With a new biography of Stan Lee out this year, Abraham Reisman’s True Believer—and a high profile rebuttal by former Marvel editor Roy Thomas in the Hollywood Reporter—the demand for more work about Marvel’s early days increases, as does the size of Marvel’s entertainment empire under Disney.

It seems that there is plenty left to explore. 

The cover of "Mysterious Travelers: Steve Ditko and the Search for a New Liberal Identity" by Zack Kruse

Kruse’s new book, Mysterious Travelers: Steve Ditko and the Search for a New Liberal Identity, offers a closer textual reading of Ditko’s work and themes.
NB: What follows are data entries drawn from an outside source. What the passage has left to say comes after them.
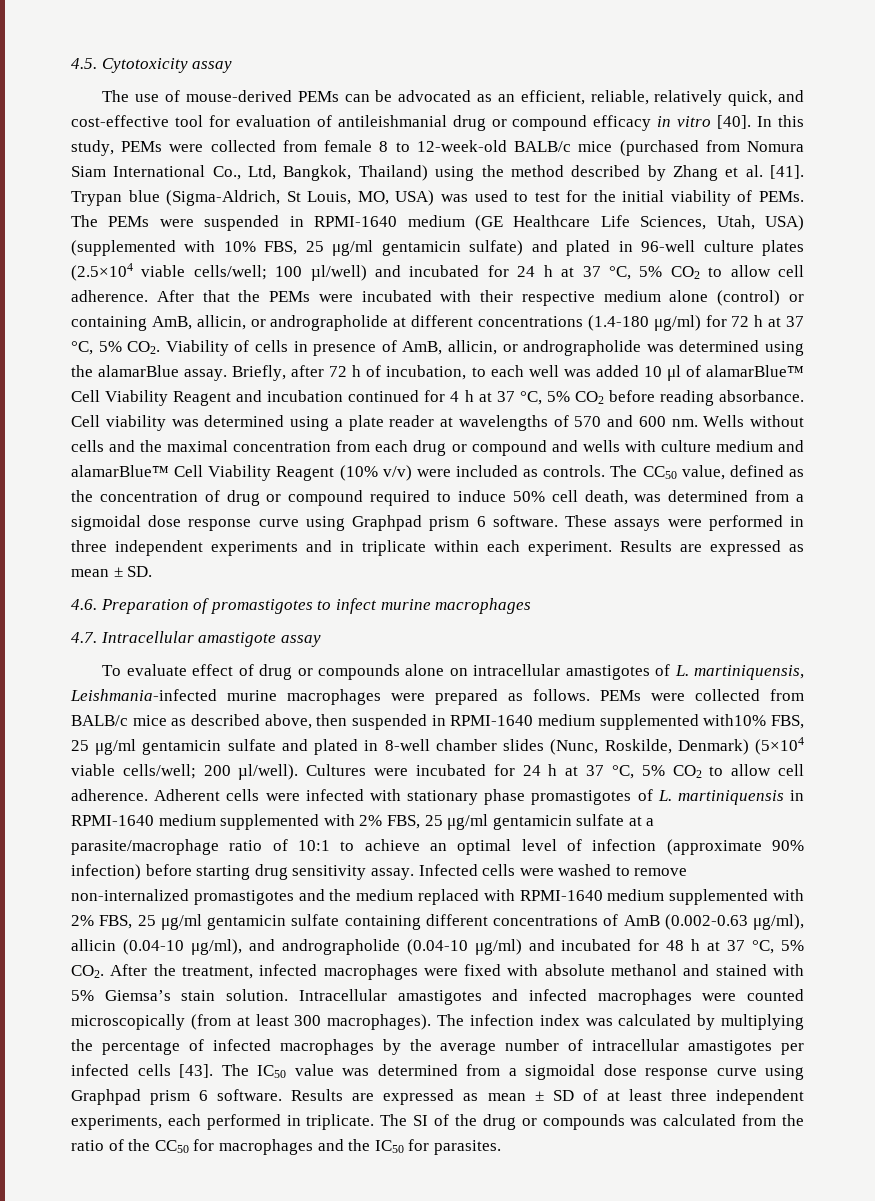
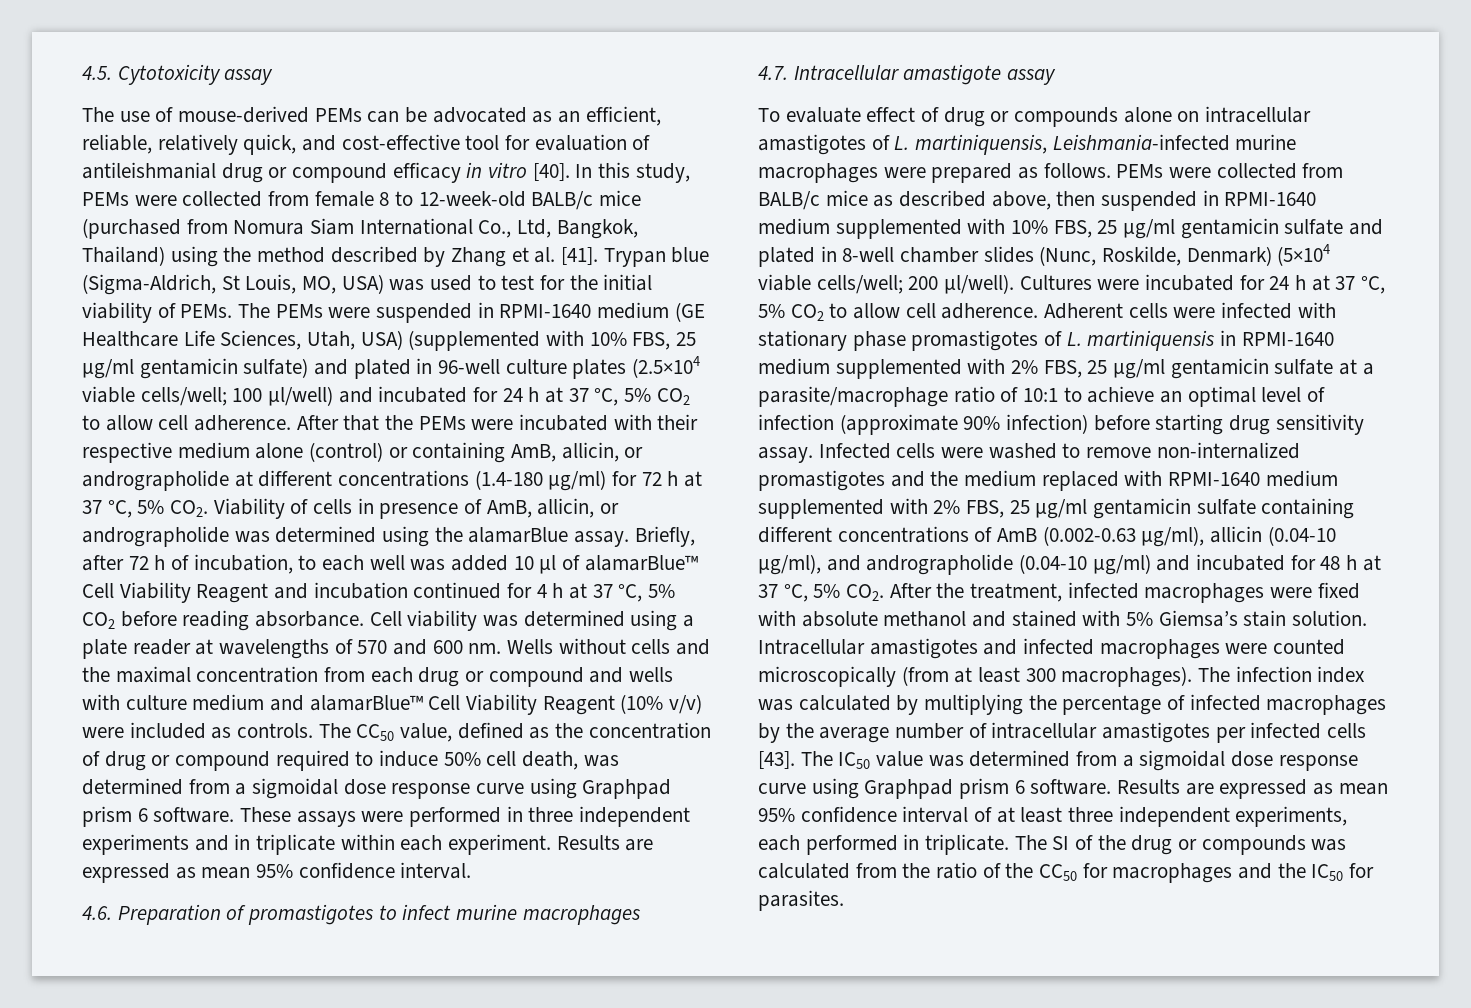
- Results are expressed as mean ± SD.
+ Results are expressed as mean 95% confidence interval.
- PEMs were collected from BALB/c mice as described above, then suspended in RPMI-1640 medium supplemented with10% FBS, 25 μg/ml gentamicin sulfate and plated in 8-well chamber slides (Nunc, Roskilde, Denmark) (5×104 viable cells/well; 200 µl/well).
+ PEMs were collected from BALB/c mice as described above, then suspended in RPMI-1640 medium supplemented with 10% FBS, 25 μg/ml gentamicin sulfate and plated in 8-well chamber slides (Nunc, Roskilde, Denmark) (5×104 viable cells/well; 200 µl/well).
- Results are expressed as mean ± SD of at least three independent experiments, each performed in triplicate.
+ Results are expressed as mean 95% confidence interval of at least three independent experiments, each performed in triplicate.

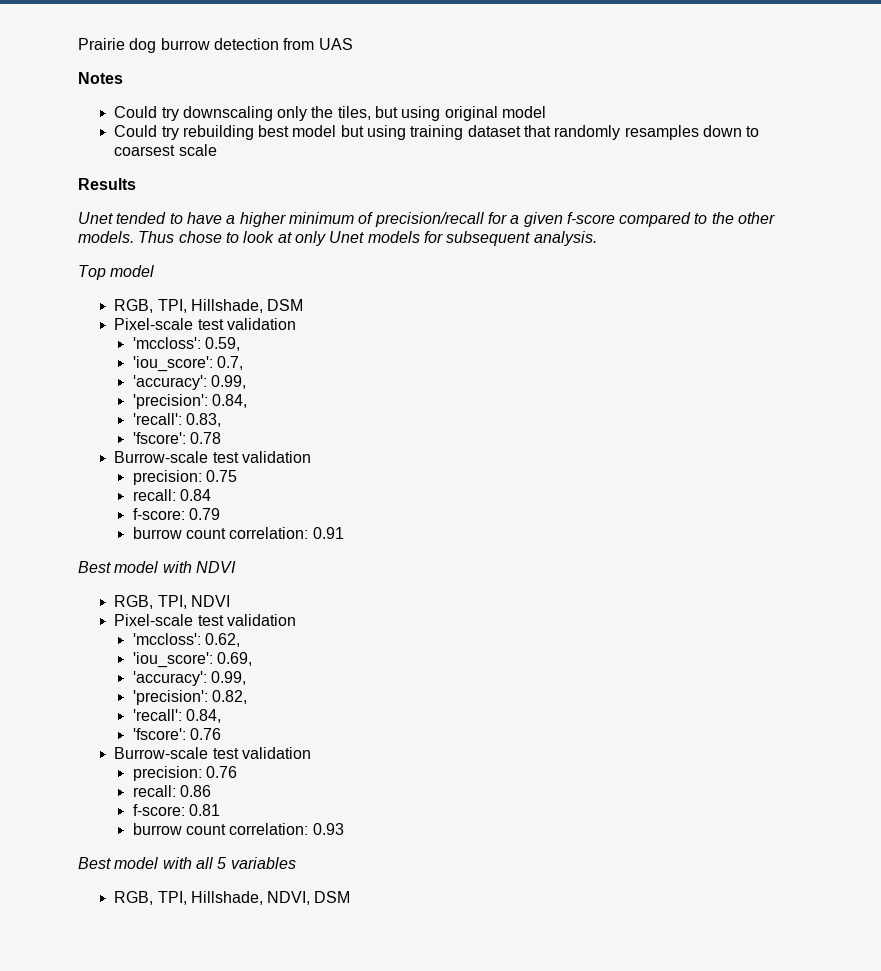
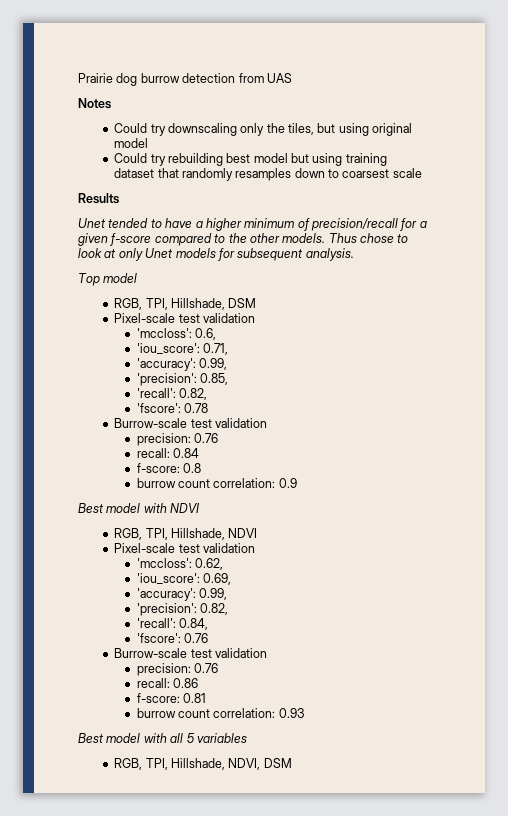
- 'mccloss': 0.59,
- 'iou_score': 0.7,
+ 'mccloss': 0.6,
+ 'iou_score': 0.71,
  'accuracy': 0.99,
- 'precision': 0.84,
- 'recall': 0.83,
+ 'precision': 0.85,
+ 'recall': 0.82,
  'fscore': 0.78
  Burrow-scale test validation
- precision: 0.75
+ precision: 0.76
- f-score: 0.79
- burrow count correlation: 0.91
+ f-score: 0.8
+ burrow count correlation: 0.9
- RGB, TPI, NDVI
+ RGB, TPI, Hillshade, NDVI

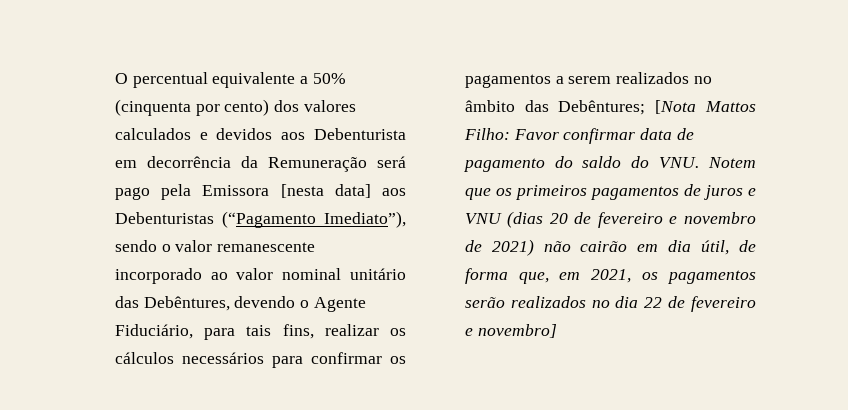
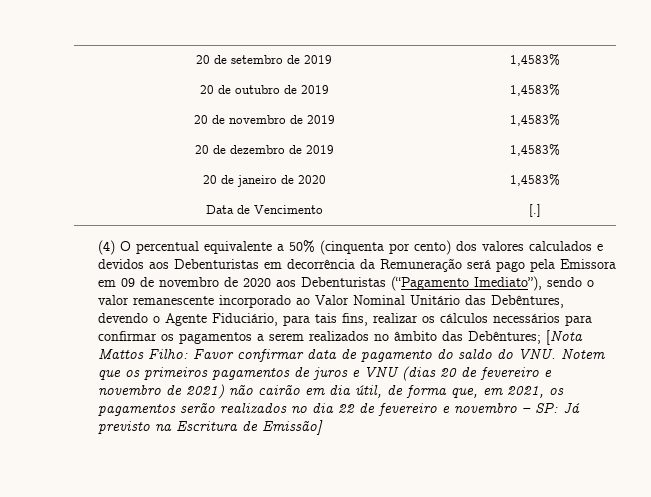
- O percentual equivalente a 50% (cinquenta por cento) dos valores calculados e devidos aos Debenturista em decorrência da Remuneração será pago pela Emissora [nesta data] aos Debenturistas (“Pagamento Imediato”), sendo o valor remanescente incorporado ao valor nominal unitário das Debêntures, devendo o Agente Fiduciário, para tais fins, realizar os cálculos necessários para confirmar os pagamentos a serem realizados no âmbito das Debêntures;
+ 20 de setembro de 2019 | 1,4583%
+ 20 de outubro de 2019 | 1,4583%
+ 20 de novembro de 2019 | 1,4583%
+ 20 de dezembro de 2019 | 1,4583%
+ 20 de janeiro de 2020 | 1,4583%
+ Data de Vencimento | [.]
+ (4) O percentual equivalente a 50% (cinquenta por cento) dos valores calculados e devidos aos Debenturistas em decorrência da Remuneração será pago pela Emissora em 09 de novembro de 2020 aos Debenturistas (“Pagamento Imediato”), sendo o valor remanescente incorporado ao Valor Nominal Unitário das Debêntures, devendo o Agente Fiduciário, para tais fins, realizar os cálculos necessários para confirmar os pagamentos a serem realizados no âmbito das Debêntures;
- Favor confirmar data de pagamento do saldo do VNU. Notem que os primeiros pagamentos de juros e VNU (dias 20 de fevereiro e novembro de 2021) não cairão em dia útil, de forma que, em 2021, os pagamentos serão realizados no dia 22 de fevereiro e novembro]
+ Favor confirmar data de pagamento do saldo do VNU. Notem que os primeiros pagamentos de juros e VNU (dias 20 de fevereiro e novembro de 2021) não cairão em dia útil, de forma que, em 2021, os pagamentos serão realizados no dia 22 de fevereiro e novembro – SP: Já previsto na Escritura de Emissão]

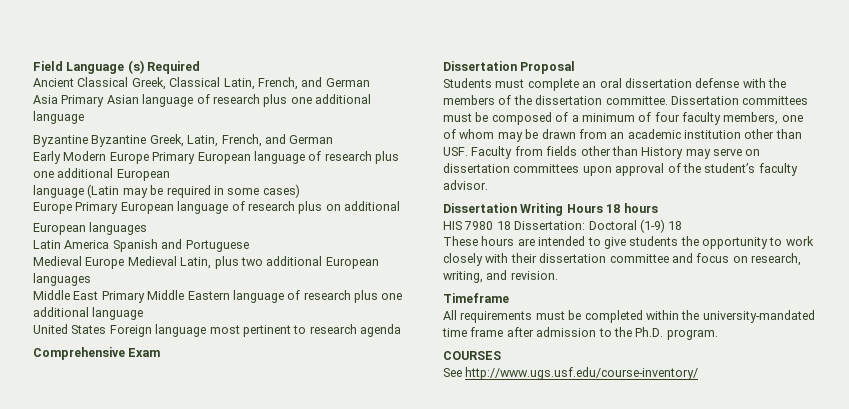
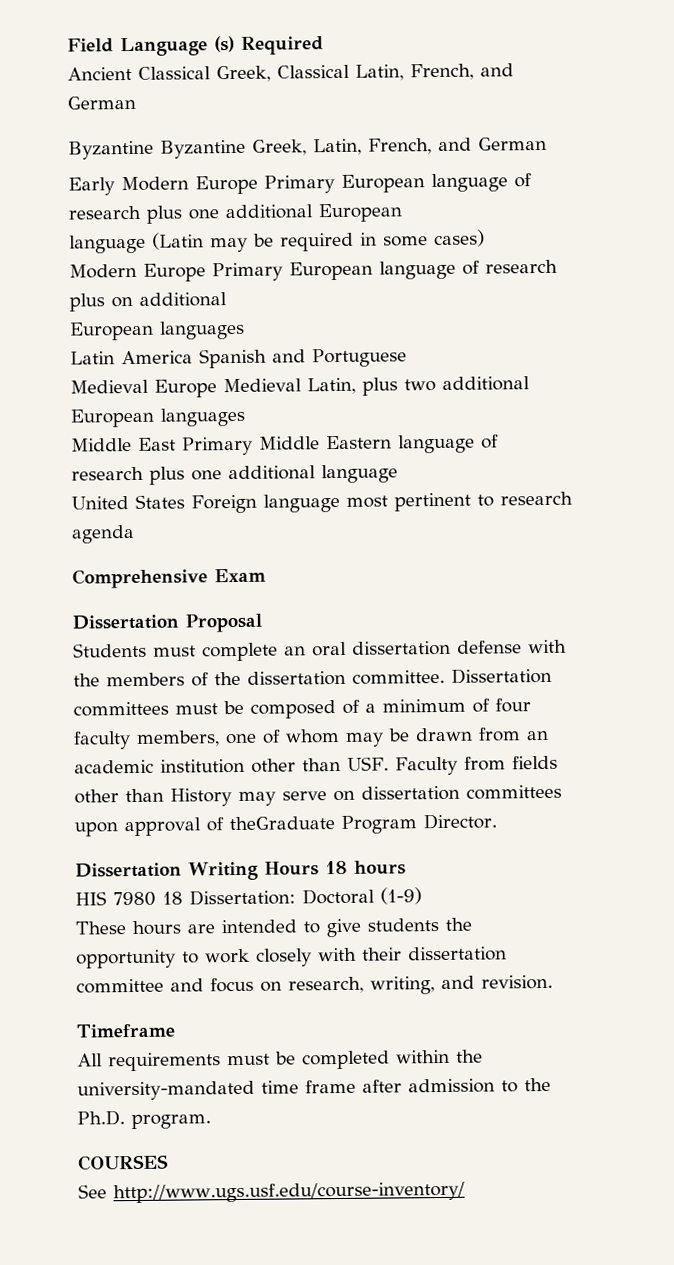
- Asia Primary Asian language of research plus one additional language
- Europe Primary European language of research plus on additional
+ Modern Europe Primary European language of research plus on additional
- Dissertation committees must be composed of a minimum of four faculty members, one of whom may be drawn from an academic institution other than USF. Faculty from fields other than History may serve on dissertation committees upon approval of the student’s faculty advisor.
+ Dissertation committees must be composed of a minimum of four faculty members, one of whom may be drawn from an academic institution other than USF. Faculty from fields other than History may serve on dissertation committees upon approval of theGraduate Program Director.
- HIS 7980 18 Dissertation: Doctoral (1-9) 18
+ HIS 7980 18 Dissertation: Doctoral (1-9)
In part, the book re-examines Ditko’s association to Objectivism, which Kruse defines as “Ayn Rand’s philosophy in which she identifies capitalism as a moral, political and ethical ideal.” 

“He’s his own mind, he’s his own independent thinker,” says Kruse, an assistant professor at Michigan State University. “He’s beholden to no mind...and tethering him to Rand or Libertarianism or the Right ignores the complexities of his work.”

In many ways, Kruse argues, tying Ditko to Rand limits him.

“Ditko was interested in stories of redemption,” Kruse says. “His sense of justice doesn’t come from Objectivism, it comes from his own lived sense of the world.”

Like Currie, Kruse also exchanged correspondence with Ditko, and even met him at his office in Times Square, which Kruse writes about in the new book. Stories like these, as more letters and biographical details emerge, are fertile ground for future scholars.

“We’re at the beginning of Ditko scholarship,” Kruse says. “There’s something of a cottage industry in re-reading Steve Ditko. I think that we’re going to get a much closer glimpse into his life and work that will make us rethink a lot of assumptions we had.”